#### [MATERIAL PROVIDED]
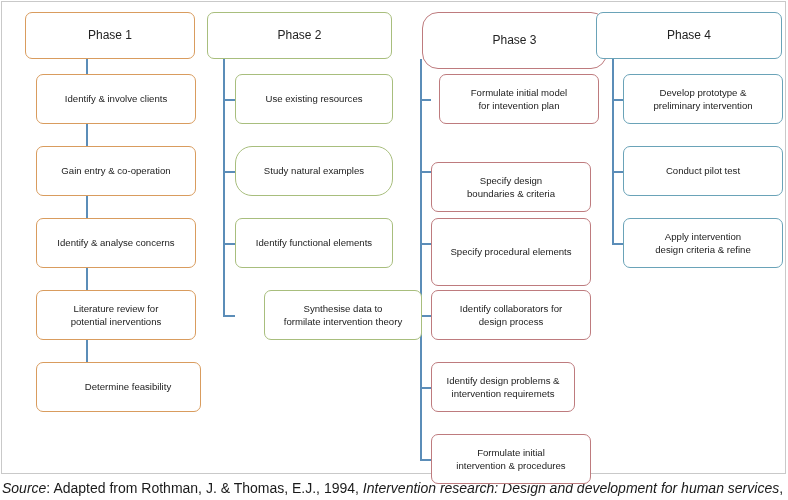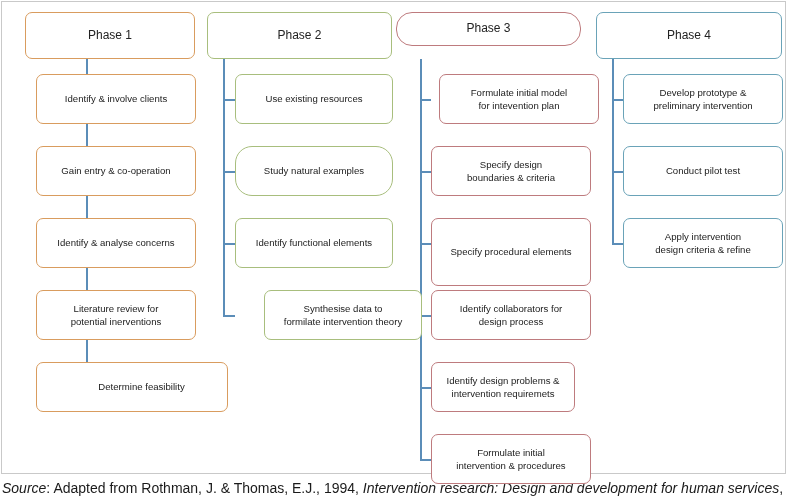--- a/index.html
+++ b/index.html
@@ -91,43 +91,43 @@
       <div class="stub" style="left: 84px; top: 97px; background: rgb(91, 141, 184);"></div>
       <div class="node" style="left: 34px; top: 72px; width: 160px; height: 50px; border-color: rgb(217, 156, 94);">Identify &amp; involve clients</div>
       <div class="stub" style="left: 84px; top: 169px; background: rgb(91, 141, 184);"></div>
       <div class="node" style="left: 34px; top: 144px; width: 160px; height: 50px; border-color: rgb(217, 156, 94);">Gain entry &amp; co-operation</div>
       <div class="stub" style="left: 84px; top: 241px; background: rgb(91, 141, 184);"></div>
       <div class="node" style="left: 34px; top: 216px; width: 160px; height: 50px; border-color: rgb(217, 156, 94);">Identify &amp; analyse concerns</div>
       <div class="stub" style="left: 84px; top: 313px; background: rgb(91, 141, 184);"></div>
       <div class="node" style="left: 34px; top: 288px; width: 160px; height: 50px; border-color: rgb(217, 156, 94);">Literature review for
 potential inerventions</div>
       <div class="stub" style="left: 84px; top: 385px; background: rgb(91, 141, 184);"></div>
-      <div class="node" style="left: 34px; top: 360px; width: 192px; height: 50px; border-color: rgb(217, 156, 94); padding-left: 24px;">Determine feasibility</div>
+      <div class="node" style="left: 34px; top: 360px; width: 165px; height: 50px; border-color: rgb(217, 156, 94); padding-left: 24px;">Determine feasibility</div>
     </div>
     <div class="column">
       <div class="node phase-header" style="left: 205px; top: 10px; width: 185px; height: 47px; border-color: rgb(168, 190, 125);">Phase 2</div>
       <div class="trunk" style="left: 221px; top: 57px; height: 256px; background: rgb(91, 141, 184);"></div>
       <div class="stub" style="left: 221px; top: 97px; width: 12px; background: rgb(91, 141, 184);"></div>
       <div class="node" style="left: 233px; top: 72px; width: 158px; height: 50px; border-color: rgb(168, 190, 125);">Use existing resources</div>
       <div class="stub" style="left: 221px; top: 169px; width: 12px; background: rgb(91, 141, 184);"></div>
       <div class="node" style="left: 233px; top: 144px; width: 158px; height: 50px; border-color: rgb(168, 190, 125); border-radius: 17px;">Study natural examples</div>
       <div class="stub" style="left: 221px; top: 241px; width: 12px; background: rgb(91, 141, 184);"></div>
       <div class="node" style="left: 233px; top: 216px; width: 158px; height: 50px; border-color: rgb(168, 190, 125);">Identify functional elements</div>
       <div class="stub" style="left: 221px; top: 313px; width: 12px; background: rgb(91, 141, 184);"></div>
       <div class="node" style="left: 233px; top: 288px; width: 158px; height: 50px; border-color: rgb(168, 190, 125); margin-left: 29px;">Synthesise data to
 formilate intervention theory</div>
     </div>
     <div class="column">
-      <div class="node phase-header" style="left: 394px; top: 10px; width: 185px; height: 34px; border-color: rgb(190, 123, 126); border-radius: 16px;">Phase 3</div>
+      <div class="node phase-header" style="left: 420px; top: 10px; width: 185px; height: 57px; border-color: rgb(190, 123, 126); border-radius: 16px;">Phase 3</div>
       <div class="trunk" style="left: 418px; top: 57px; height: 400px; background: rgb(91, 141, 184);"></div>
       <div class="stub" style="left: 418px; top: 97px; width: 11px; background: rgb(91, 141, 184);"></div>
       <div class="node" style="left: 429px; top: 72px; width: 160px; height: 50px; border-color: rgb(190, 123, 126); margin-left: 8px;">Formulate initial model
 for intevention plan</div>
       <div class="stub" style="left: 418px; top: 169px; width: 11px; background: rgb(91, 141, 184);"></div>
-      <div class="node" style="left: 429px; top: 144px; width: 160px; height: 50px; border-color: rgb(190, 123, 126);">Specify design
+      <div class="node" style="left: 429px; top: 160px; width: 160px; height: 50px; border-color: rgb(190, 123, 126);">Specify design
 boundaries &amp; criteria</div>
       <div class="stub" style="left: 418px; top: 241px; width: 11px; background: rgb(91, 141, 184);"></div>
       <div class="node" style="left: 429px; top: 216px; width: 160px; height: 68px; border-color: rgb(190, 123, 126);">Specify procedural elements</div>
       <div class="stub" style="left: 418px; top: 313px; width: 11px; background: rgb(91, 141, 184);"></div>
       <div class="node" style="left: 429px; top: 288px; width: 160px; height: 50px; border-color: rgb(190, 123, 126);">Identify collaborators for
 design process</div>
       <div class="stub" style="left: 418px; top: 385px; width: 11px; background: rgb(91, 141, 184);"></div>
       <div class="node" style="left: 429px; top: 360px; width: 144px; height: 50px; border-color: rgb(190, 123, 126);">Identify design problems &amp;
 intervention requiremets</div>
       <div class="stub" style="left: 418px; top: 457px; width: 11px; background: rgb(91, 141, 184);"></div>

#### [WORK ORDER]
Please retype every record shown above, exactly as written, but without pictures.

#### [SOLUTION TO THE EXERCISE]
--- a/index.html
+++ b/index.html
@@ -91,43 +91,43 @@
       <div class="stub" style="left: 84px; top: 97px; background: rgb(91, 141, 184);"></div>
       <div class="node" style="left: 34px; top: 72px; width: 160px; height: 50px; border-color: rgb(217, 156, 94);">Identify &amp; involve clients</div>
       <div class="stub" style="left: 84px; top: 169px; background: rgb(91, 141, 184);"></div>
       <div class="node" style="left: 34px; top: 144px; width: 160px; height: 50px; border-color: rgb(217, 156, 94);">Gain entry &amp; co-operation</div>
       <div class="stub" style="left: 84px; top: 241px; background: rgb(91, 141, 184);"></div>
       <div class="node" style="left: 34px; top: 216px; width: 160px; height: 50px; border-color: rgb(217, 156, 94);">Identify &amp; analyse concerns</div>
       <div class="stub" style="left: 84px; top: 313px; background: rgb(91, 141, 184);"></div>
       <div class="node" style="left: 34px; top: 288px; width: 160px; height: 50px; border-color: rgb(217, 156, 94);">Literature review for
 potential inerventions</div>
       <div class="stub" style="left: 84px; top: 385px; background: rgb(91, 141, 184);"></div>
-      <div class="node" style="left: 34px; top: 360px; width: 192px; height: 50px; border-color: rgb(217, 156, 94); padding-left: 24px;">Determine feasibility</div>
+      <div class="node" style="left: 34px; top: 360px; width: 165px; height: 50px; border-color: rgb(217, 156, 94); padding-left: 24px;">Determine feasibility</div>
     </div>
     <div class="column">
       <div class="node phase-header" style="left: 205px; top: 10px; width: 185px; height: 47px; border-color: rgb(168, 190, 125);">Phase 2</div>
       <div class="trunk" style="left: 221px; top: 57px; height: 256px; background: rgb(91, 141, 184);"></div>
       <div class="stub" style="left: 221px; top: 97px; width: 12px; background: rgb(91, 141, 184);"></div>
       <div class="node" style="left: 233px; top: 72px; width: 158px; height: 50px; border-color: rgb(168, 190, 125);">Use existing resources</div>
       <div class="stub" style="left: 221px; top: 169px; width: 12px; background: rgb(91, 141, 184);"></div>
       <div class="node" style="left: 233px; top: 144px; width: 158px; height: 50px; border-color: rgb(168, 190, 125); border-radius: 17px;">Study natural examples</div>
       <div class="stub" style="left: 221px; top: 241px; width: 12px; background: rgb(91, 141, 184);"></div>
       <div class="node" style="left: 233px; top: 216px; width: 158px; height: 50px; border-color: rgb(168, 190, 125);">Identify functional elements</div>
       <div class="stub" style="left: 221px; top: 313px; width: 12px; background: rgb(91, 141, 184);"></div>
       <div class="node" style="left: 233px; top: 288px; width: 158px; height: 50px; border-color: rgb(168, 190, 125); margin-left: 29px;">Synthesise data to
 formilate intervention theory</div>
     </div>
     <div class="column">
-      <div class="node phase-header" style="left: 394px; top: 10px; width: 185px; height: 34px; border-color: rgb(190, 123, 126); border-radius: 16px;">Phase 3</div>
+      <div class="node phase-header" style="left: 420px; top: 10px; width: 185px; height: 57px; border-color: rgb(190, 123, 126); border-radius: 16px;">Phase 3</div>
       <div class="trunk" style="left: 418px; top: 57px; height: 400px; background: rgb(91, 141, 184);"></div>
       <div class="stub" style="left: 418px; top: 97px; width: 11px; background: rgb(91, 141, 184);"></div>
       <div class="node" style="left: 429px; top: 72px; width: 160px; height: 50px; border-color: rgb(190, 123, 126); margin-left: 8px;">Formulate initial model
 for intevention plan</div>
       <div class="stub" style="left: 418px; top: 169px; width: 11px; background: rgb(91, 141, 184);"></div>
-      <div class="node" style="left: 429px; top: 144px; width: 160px; height: 50px; border-color: rgb(190, 123, 126);">Specify design
+      <div class="node" style="left: 429px; top: 160px; width: 160px; height: 50px; border-color: rgb(190, 123, 126);">Specify design
 boundaries &amp; criteria</div>
       <div class="stub" style="left: 418px; top: 241px; width: 11px; background: rgb(91, 141, 184);"></div>
       <div class="node" style="left: 429px; top: 216px; width: 160px; height: 68px; border-color: rgb(190, 123, 126);">Specify procedural elements</div>
       <div class="stub" style="left: 418px; top: 313px; width: 11px; background: rgb(91, 141, 184);"></div>
       <div class="node" style="left: 429px; top: 288px; width: 160px; height: 50px; border-color: rgb(190, 123, 126);">Identify collaborators for
 design process</div>
       <div class="stub" style="left: 418px; top: 385px; width: 11px; background: rgb(91, 141, 184);"></div>
       <div class="node" style="left: 429px; top: 360px; width: 144px; height: 50px; border-color: rgb(190, 123, 126);">Identify design problems &amp;
 intervention requiremets</div>
       <div class="stub" style="left: 418px; top: 457px; width: 11px; background: rgb(91, 141, 184);"></div>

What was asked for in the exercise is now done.